No primeiro número do jornal O Azeitonense, de 3 de Agosto de 1919, a terceira página abre com o título “Poetas humildes”, informando, logo no primeiro parágrafo: “os versos que abaixo reproduzimos, sendo, como são, de uma alma inculta, revelam um temperamento poético, de que muito haveria a esperar se fosse cultivado.” Depois, é explicada a razão para nada ter sido alterado no texto poético: não haveria, assim, adulteração do “temperamento afectivo e bom”.

Formalmente, o texto é uma cantiga, em que uma quadra (mote) anuncia o tema a desenvolver: “Eu gosto imenso de ouvir / pela fresca madrugada / o clarim do rouxinol / dar o toque de alvorada!” Seguem quatro décimas (glosas), retomando cada uma delas no final um verso do mote, desenvolvendo o tema do prazer da vida campestre - passeios no prado, canto da pastora e sons de flauta do pastor, trabalho agrícola das ceifeiras, cantar do rouxinol, moças na escamisada ou a transportar água da fonte.

O autor de tal poema é Miguel Fernandes Caleiro (1876-1935), de Aldeia de Irmãos, figura que o padre Manuel Frango de Sousa (1919-2000) divulgou na sua folha paroquial Azeitão - A Nossa Terra, em Fevereiro de 1989, dele dizendo ser “uma figura típica”, em quem “a espontaneidade era característica” e considerando a casa que ele animou e onde se cantava fado “um monumento de Azeitão”. Na última página do referido número de “O Azeitonense”, inteiramente dedicada a anúncios, consta o “Retiro Vila Jacinta de Miguel Fernandes Caleiro”, situado “nos Brejos, Casal de Bolinhos, Estrada de Coina”, espaço de “mercearia e belo retiro com bons petiscos e deliciosos vinhos”, condições que favoreceram os encontros de fado.

A sobrevivência dos textos de Miguel Caleiro deve-se, em grande parte, à sua sobrinha Maria da Saúde (1903-1995), que os transcrevia.
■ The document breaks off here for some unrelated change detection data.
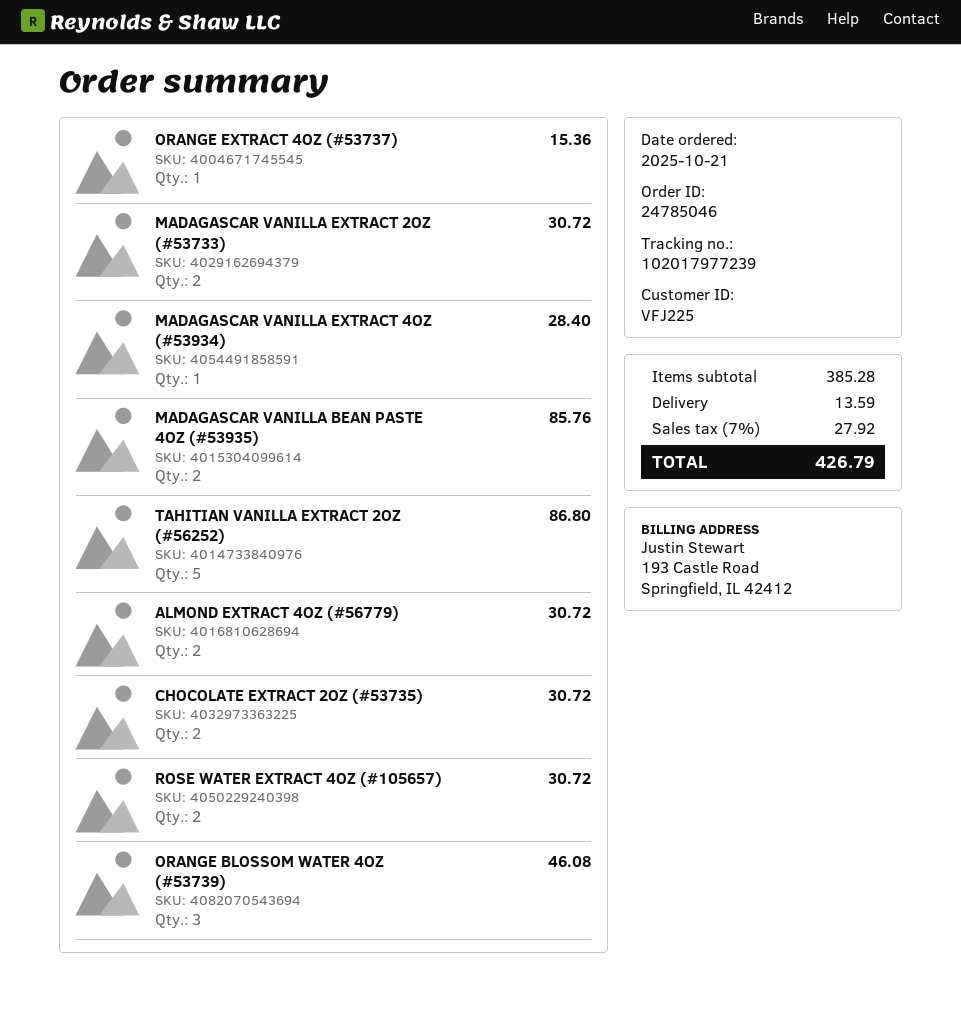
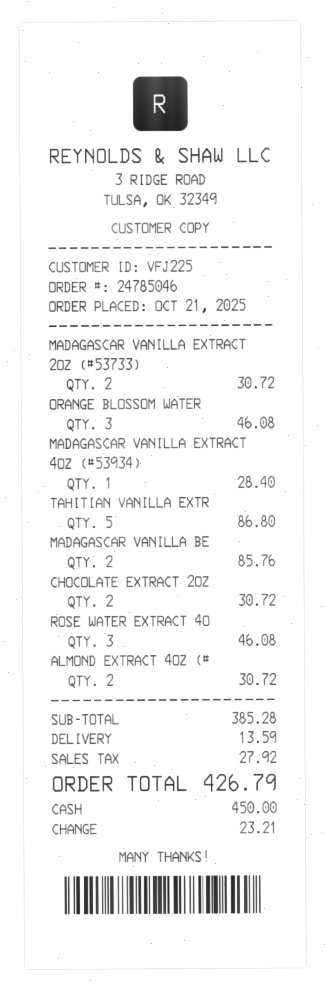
ORANGE EXTRACT 4OZ (#53737): 1 for 15.36 -> none
ROSE WATER EXTRACT 4OZ (#105657): 2 for 30.72 -> 3 for 46.08

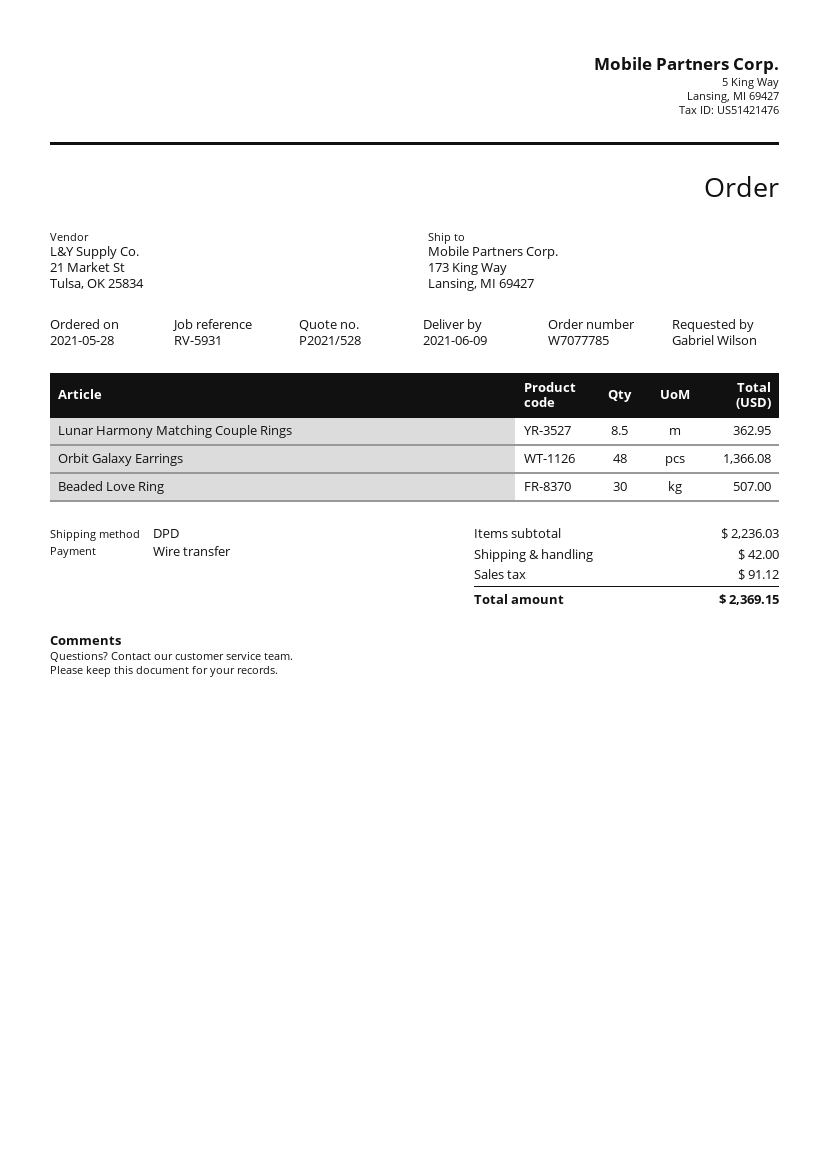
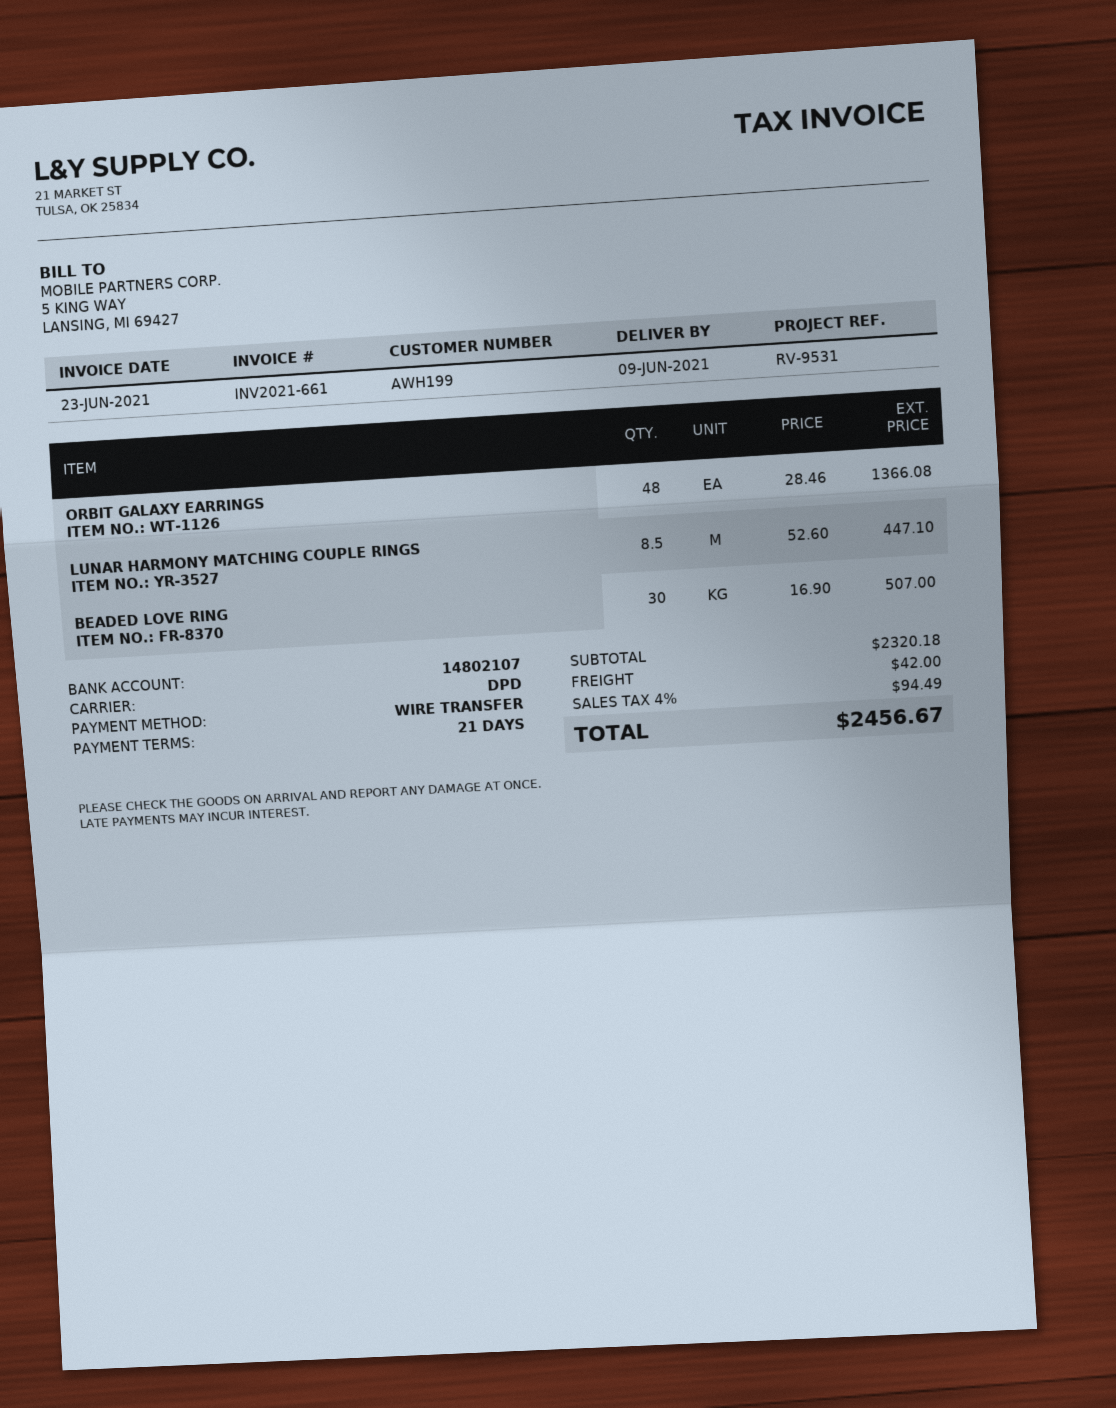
reference: RV-5931 -> RV-9531
Lunar Harmony Matching Couple Rings: 8.5 for 362.95 -> 8.5 for 447.10
subtotal: 2236.03 -> 2320.18
tax: 91.12 -> 94.49
total: 2369.15 -> 2456.67

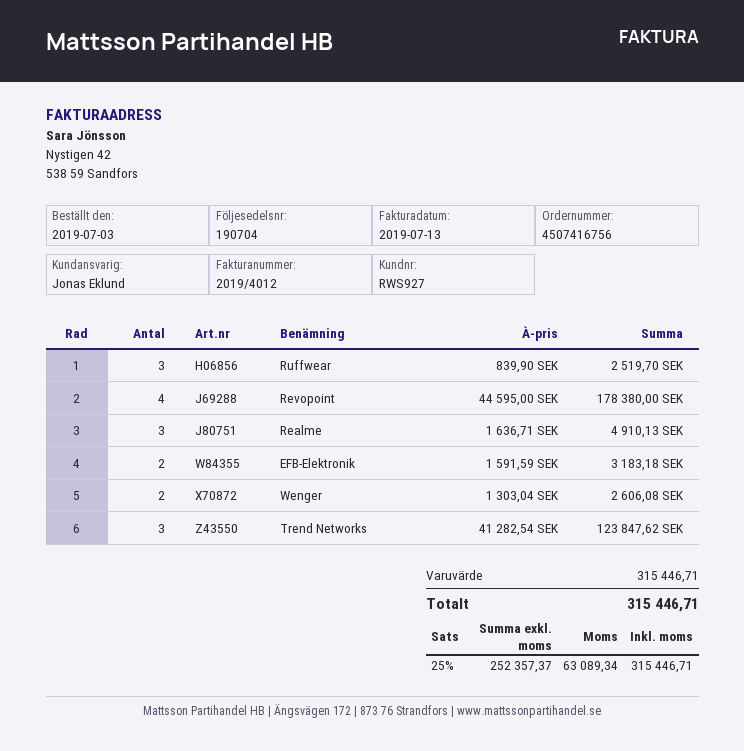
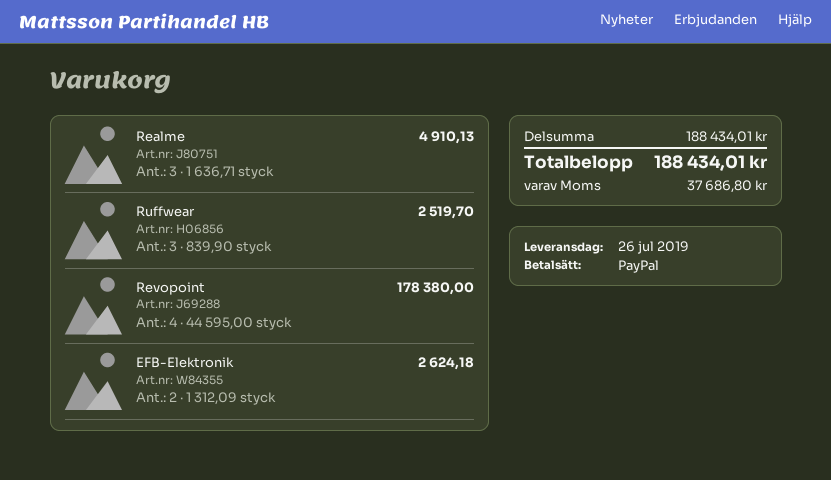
EFB-Elektronik: 2 x 1591.59 = 3183.18 -> 2 x 1312.09 = 2624.18
Wenger: 2 x 1303.04 = 2606.08 -> none
Trend Networks: 3 x 41282.54 = 123847.62 -> none
subtotal: 315446.71 -> 188434.01
tax: 63089.34 -> 37686.80
total: 315446.71 -> 188434.01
Ligado às Festas da Arrábida, o poeta viu, no início da década de 1920, algumas das suas rimas publicadas sob o título Versos em honra das Antigas Festas d’Arrábida que pomposamente costumam realizar-se na pitoresca Vila de Azeitão, opúsculo de 16 páginas impresso na Tipografia Simões (com “oficinas movidas a força motriz”, em Setúbal), apresentado em “duas palavras”: “os versos que vão ler-se são simples e ingénuos como a sua alma de trabalhador do campo. Miguel Caleiro não sabe ler. As inúmeras canções populares de que é autor brotam-lhe espontâneas e é sua afilhada Maria da Saúde, uma engraçada pequena de 17 anos, que Caleiro estremece como se fora sua filha”, quem as escreve. É curioso que a nota sublinhe uma ideia que já tinha sido aflorada no recorte de O Azeitonense: “Dos versos de Caleiro diria de certo o nosso genial Guerra Junqueiro, se os lesse, que são como certas rosas que florescem nos matagais incultos.” Mas esta nota torna-se também interessante por recuperar o empenho que Guerra Junqueiro (1850-1923) pôs na divulgação da poesia popular, tal como fez no caso do poeta popular setubalense António Maria Eusébio (1819-1911), conhecido como “Calafate”, ao prefaciar a recolha dos seus Versos feita por Henrique das Neves em 1916, dizendo: “Não sabendo ler nem escrever, és um grande poeta (...). A tua bondade, meu velho, exala-se das tuas cantigas sem arte, como um aroma delicioso de um matagal inculto, que nasceu entre pedras (...) Ganhaste com o suor da fronte o pão de cada dia.” As palavras de Junqueiro sobre o Calafate poderiam ser aplicadas também a Caleiro, por certo...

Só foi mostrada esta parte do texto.